INSTRUCTIONS FOR THE TASK:
Only one stretch of the data below should be repeated: the lines from the line containing "- A@#A → words" through the line containing "- A;AB;|AB|=7;A=(3-4:g*) →", inclusive, exactly as they are.

INPUT DATA:

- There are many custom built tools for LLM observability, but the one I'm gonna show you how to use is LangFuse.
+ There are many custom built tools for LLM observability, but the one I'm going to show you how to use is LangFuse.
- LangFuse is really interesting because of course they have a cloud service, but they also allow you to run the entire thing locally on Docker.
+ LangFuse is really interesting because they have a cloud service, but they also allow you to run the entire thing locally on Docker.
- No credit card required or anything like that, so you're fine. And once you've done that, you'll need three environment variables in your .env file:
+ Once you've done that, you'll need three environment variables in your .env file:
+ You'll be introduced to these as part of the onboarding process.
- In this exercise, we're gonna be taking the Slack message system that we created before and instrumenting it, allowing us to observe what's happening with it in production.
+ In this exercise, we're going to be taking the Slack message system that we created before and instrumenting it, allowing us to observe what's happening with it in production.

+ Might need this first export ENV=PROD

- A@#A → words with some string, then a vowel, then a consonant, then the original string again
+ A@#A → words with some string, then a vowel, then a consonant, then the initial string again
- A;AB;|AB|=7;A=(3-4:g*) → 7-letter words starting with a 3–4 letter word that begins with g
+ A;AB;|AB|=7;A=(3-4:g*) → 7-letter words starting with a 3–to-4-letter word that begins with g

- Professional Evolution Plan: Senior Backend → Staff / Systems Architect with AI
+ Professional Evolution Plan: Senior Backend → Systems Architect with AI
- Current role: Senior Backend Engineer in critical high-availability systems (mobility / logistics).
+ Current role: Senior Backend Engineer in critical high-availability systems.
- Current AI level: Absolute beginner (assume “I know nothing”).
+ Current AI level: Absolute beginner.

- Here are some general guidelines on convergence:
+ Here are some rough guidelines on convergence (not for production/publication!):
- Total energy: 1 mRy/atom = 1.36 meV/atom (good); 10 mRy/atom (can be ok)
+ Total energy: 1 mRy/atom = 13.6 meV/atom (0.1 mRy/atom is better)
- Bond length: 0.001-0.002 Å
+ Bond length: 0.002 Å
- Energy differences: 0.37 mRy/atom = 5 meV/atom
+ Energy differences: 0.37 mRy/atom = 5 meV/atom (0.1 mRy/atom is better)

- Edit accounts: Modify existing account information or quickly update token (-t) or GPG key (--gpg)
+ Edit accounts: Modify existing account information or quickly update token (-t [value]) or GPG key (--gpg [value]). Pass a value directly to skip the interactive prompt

SOLUTION:
- A@#A → words with some string, then a vowel, then a consonant, then the original string again
+ A@#A → words with some string, then a vowel, then a consonant, then the initial string again
- A;AB;|AB|=7;A=(3-4:g*) → 7-letter words starting with a 3–4 letter word that begins with g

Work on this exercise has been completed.